0.3Cの電流で2.5Vまで放電した時の放電容量と最後に0.01Cの電流で2.5Vまで放電を行った時の放電容量から、以下の式でレート特性(0.01Cでの放電容量と0.3Cでの放電容量の比率)を算出した。なお、レート特性の値が大きいほど容量の低下が少なく優れた電池特性を有することを意味する。結果を表2に示す。
[レート特性(%)]=[0.3Cにおける放電容量]÷[0.01Cにおける放電容量]×100
【0111】
【表1】
【0112】
【表2】
【0113】
実施例1~3のリチウムイオン電池用被覆正極活物質粒子を用いて得られた正極及び電池は、比較例1~3の被覆正極活物質粒子を用いた場合と比較して、電極強度が高く、かつレート特性が高かった。ゆるめ嵩密度とかため嵩密度との比が0.55を超える比較例1、2の被覆正極活物質粒子を用いた場合は、実施例1~3と比較して電極強度が低かった。ゆるめ嵩密度とかため嵩密度との比が0.35未満の比較例3の被覆正極活物質粒子を用いた場合は、実施例1~3と比較してレート特性が低かった。
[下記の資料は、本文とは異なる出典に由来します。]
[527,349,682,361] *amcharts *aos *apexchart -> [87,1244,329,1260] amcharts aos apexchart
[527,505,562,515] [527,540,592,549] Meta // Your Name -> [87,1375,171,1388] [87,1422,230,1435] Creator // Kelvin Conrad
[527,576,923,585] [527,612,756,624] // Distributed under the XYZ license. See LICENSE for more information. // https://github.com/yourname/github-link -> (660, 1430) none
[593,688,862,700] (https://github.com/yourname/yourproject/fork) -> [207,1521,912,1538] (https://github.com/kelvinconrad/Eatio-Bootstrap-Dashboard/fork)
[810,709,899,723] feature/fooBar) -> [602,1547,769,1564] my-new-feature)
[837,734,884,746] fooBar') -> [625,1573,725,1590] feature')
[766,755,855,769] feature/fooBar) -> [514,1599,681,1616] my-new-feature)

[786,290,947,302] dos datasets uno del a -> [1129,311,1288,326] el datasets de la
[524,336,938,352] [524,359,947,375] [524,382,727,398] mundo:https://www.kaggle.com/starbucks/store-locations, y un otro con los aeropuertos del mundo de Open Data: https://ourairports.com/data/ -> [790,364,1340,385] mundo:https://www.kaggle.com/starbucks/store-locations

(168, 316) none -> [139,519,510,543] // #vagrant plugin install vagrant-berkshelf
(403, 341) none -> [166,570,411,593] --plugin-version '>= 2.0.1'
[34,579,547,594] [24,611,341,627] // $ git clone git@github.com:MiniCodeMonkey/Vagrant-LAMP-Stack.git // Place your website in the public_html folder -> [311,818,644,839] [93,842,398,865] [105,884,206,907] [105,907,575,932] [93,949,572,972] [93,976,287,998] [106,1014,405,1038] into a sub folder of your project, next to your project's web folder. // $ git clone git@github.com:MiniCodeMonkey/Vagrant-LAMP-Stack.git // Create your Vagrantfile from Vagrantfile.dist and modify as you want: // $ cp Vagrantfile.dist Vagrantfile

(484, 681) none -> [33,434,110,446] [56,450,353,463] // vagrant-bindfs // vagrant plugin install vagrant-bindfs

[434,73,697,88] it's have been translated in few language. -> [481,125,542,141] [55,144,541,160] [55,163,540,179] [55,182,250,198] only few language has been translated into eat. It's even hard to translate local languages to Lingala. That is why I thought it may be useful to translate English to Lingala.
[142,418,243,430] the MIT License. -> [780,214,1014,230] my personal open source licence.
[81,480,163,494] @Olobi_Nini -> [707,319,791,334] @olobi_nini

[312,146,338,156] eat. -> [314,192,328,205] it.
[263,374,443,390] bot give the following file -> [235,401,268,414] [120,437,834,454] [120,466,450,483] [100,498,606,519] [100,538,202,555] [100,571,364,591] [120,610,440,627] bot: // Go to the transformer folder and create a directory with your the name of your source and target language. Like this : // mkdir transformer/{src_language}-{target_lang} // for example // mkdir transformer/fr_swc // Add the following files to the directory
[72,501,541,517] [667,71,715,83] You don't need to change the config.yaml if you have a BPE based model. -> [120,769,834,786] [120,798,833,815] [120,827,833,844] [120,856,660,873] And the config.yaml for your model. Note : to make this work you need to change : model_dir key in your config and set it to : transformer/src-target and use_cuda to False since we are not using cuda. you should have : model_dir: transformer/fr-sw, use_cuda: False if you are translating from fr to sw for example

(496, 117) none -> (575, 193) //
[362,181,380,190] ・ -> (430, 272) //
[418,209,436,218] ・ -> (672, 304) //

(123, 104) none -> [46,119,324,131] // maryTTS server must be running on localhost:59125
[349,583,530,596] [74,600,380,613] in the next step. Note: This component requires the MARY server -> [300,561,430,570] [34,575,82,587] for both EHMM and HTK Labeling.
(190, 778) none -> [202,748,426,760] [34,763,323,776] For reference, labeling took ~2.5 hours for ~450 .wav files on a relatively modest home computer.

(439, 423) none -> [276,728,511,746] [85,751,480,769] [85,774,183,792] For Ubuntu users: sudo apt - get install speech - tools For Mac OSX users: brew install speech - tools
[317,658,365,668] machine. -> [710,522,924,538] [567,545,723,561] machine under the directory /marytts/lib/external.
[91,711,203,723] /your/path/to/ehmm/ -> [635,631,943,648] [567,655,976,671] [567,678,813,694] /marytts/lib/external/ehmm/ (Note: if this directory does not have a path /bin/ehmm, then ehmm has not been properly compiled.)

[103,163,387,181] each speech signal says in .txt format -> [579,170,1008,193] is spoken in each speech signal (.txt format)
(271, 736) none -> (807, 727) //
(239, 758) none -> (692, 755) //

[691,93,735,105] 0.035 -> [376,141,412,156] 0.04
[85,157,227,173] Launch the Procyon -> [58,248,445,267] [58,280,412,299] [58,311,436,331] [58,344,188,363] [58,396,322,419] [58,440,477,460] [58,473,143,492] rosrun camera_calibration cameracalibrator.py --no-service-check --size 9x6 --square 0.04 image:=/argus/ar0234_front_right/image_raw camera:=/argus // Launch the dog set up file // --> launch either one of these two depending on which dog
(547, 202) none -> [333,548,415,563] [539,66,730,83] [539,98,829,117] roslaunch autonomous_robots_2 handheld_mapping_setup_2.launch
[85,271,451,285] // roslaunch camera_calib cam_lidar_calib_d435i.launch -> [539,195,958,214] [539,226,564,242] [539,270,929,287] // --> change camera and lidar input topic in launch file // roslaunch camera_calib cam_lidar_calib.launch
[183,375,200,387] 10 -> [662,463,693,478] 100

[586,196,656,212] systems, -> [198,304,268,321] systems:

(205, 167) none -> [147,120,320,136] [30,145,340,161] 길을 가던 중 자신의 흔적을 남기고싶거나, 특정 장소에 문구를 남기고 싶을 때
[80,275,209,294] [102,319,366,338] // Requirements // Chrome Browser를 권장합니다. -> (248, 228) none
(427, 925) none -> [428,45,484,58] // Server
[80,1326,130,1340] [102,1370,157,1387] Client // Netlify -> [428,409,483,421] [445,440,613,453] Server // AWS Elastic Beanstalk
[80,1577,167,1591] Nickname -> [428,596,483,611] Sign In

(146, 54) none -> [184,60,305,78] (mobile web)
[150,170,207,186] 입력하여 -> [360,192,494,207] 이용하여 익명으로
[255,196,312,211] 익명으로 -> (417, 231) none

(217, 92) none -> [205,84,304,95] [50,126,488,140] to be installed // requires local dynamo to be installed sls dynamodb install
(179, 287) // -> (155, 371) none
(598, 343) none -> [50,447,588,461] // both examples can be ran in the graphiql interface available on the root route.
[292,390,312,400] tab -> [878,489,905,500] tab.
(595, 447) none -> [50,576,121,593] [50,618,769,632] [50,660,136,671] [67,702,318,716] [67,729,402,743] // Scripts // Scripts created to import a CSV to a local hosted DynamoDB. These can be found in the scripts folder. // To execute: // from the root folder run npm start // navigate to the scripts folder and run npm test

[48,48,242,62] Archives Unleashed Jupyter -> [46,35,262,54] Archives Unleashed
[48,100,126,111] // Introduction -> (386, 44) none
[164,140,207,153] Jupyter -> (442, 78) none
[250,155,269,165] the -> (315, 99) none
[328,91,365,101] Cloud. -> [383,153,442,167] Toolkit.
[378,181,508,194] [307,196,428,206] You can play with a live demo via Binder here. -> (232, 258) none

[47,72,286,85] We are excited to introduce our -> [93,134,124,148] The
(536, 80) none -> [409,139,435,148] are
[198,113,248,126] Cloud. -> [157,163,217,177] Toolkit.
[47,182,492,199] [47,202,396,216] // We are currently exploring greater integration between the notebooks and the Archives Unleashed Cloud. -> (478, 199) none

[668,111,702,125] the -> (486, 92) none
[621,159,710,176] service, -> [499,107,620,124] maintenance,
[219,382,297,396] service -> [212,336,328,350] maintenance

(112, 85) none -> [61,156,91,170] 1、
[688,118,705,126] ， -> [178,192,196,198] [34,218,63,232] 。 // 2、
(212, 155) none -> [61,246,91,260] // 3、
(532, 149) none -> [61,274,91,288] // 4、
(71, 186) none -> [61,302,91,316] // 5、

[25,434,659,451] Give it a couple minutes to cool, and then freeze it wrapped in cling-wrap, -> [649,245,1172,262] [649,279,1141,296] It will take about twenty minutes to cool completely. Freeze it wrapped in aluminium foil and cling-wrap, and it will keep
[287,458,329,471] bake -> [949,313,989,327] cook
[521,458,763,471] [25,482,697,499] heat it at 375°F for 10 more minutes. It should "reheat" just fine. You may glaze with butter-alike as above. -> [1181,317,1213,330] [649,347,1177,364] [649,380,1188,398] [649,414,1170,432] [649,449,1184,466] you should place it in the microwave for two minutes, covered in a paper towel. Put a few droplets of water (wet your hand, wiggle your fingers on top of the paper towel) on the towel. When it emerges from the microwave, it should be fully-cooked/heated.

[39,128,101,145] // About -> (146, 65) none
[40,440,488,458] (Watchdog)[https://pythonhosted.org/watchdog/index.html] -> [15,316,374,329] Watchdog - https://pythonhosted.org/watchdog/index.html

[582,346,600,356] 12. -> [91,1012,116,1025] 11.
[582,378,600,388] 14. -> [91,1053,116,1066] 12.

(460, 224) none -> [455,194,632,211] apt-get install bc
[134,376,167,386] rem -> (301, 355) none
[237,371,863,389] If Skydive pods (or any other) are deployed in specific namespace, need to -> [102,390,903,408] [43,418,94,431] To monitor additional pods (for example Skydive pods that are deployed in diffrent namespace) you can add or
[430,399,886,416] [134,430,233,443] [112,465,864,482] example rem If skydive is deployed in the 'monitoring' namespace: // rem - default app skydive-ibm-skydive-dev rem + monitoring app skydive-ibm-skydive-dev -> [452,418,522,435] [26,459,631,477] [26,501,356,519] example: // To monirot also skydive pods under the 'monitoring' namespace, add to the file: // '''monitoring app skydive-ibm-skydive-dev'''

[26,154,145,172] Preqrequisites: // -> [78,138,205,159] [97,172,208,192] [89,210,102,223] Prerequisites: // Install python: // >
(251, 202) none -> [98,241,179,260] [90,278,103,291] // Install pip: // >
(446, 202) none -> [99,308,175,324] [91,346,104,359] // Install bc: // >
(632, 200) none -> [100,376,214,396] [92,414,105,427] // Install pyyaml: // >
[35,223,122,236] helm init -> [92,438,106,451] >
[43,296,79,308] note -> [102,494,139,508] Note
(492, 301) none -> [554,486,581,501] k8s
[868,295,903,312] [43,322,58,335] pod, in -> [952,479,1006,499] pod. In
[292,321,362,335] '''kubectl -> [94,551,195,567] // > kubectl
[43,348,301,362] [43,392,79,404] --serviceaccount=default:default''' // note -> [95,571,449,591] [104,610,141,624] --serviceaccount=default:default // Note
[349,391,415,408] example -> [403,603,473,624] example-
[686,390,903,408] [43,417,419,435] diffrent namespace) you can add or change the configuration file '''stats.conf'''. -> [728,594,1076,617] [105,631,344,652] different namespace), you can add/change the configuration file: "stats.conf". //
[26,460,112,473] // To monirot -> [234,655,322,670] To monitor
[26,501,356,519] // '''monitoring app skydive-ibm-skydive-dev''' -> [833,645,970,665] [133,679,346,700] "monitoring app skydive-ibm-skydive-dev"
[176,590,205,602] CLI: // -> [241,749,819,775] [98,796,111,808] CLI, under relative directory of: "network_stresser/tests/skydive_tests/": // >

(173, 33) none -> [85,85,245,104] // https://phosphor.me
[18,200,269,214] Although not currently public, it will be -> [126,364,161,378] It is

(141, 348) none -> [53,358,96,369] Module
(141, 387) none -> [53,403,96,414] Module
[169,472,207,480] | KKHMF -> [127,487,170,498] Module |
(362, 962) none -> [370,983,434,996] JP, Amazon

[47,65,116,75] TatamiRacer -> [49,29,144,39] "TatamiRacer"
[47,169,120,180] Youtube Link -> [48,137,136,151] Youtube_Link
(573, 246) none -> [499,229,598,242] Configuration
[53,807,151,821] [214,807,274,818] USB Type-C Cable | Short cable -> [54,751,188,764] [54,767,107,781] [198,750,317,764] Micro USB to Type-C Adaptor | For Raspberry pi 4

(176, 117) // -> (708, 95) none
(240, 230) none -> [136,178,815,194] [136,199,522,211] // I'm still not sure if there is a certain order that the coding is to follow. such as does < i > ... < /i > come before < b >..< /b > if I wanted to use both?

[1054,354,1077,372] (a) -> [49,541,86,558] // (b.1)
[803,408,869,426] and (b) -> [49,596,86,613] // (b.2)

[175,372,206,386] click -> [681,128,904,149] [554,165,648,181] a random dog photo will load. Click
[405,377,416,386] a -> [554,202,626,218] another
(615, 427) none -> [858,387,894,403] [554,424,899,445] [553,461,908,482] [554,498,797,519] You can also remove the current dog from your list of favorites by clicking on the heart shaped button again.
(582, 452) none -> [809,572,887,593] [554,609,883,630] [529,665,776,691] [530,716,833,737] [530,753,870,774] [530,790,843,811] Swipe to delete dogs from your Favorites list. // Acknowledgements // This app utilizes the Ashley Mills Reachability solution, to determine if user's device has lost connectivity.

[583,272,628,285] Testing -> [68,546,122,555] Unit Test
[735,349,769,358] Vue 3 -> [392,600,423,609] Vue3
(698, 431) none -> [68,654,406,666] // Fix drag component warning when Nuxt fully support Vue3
実施例1~3の被覆正極活物質粒子は、被覆層作製工程での高分子化合物の配合量が多いほど、ゆるめ嵩密度とかため嵩密度との比が小さくなり、電極強度が高かった。一方、ゆるめ嵩密度とかため嵩密度との比が高いほど、レート特性が高かった。
【産業上の利用可能性】
【0114】
本発明のリチウムイオン電池用被覆正極活物質粒子、及び、リチウムイオン電池用正極は、特に、定置用電源、携帯電話、パーソナルコンピューター、ハイブリッド自動車及び電気自動車用等に用いられるリチウムイオン電池を作製するために有用である。本発明のリチウムイオン電池は、特に、定置用電源、携帯電話、パーソナルコンピューター、ハイブリッド自動車及び電気自動車用のリチウムイオン電池として有用である。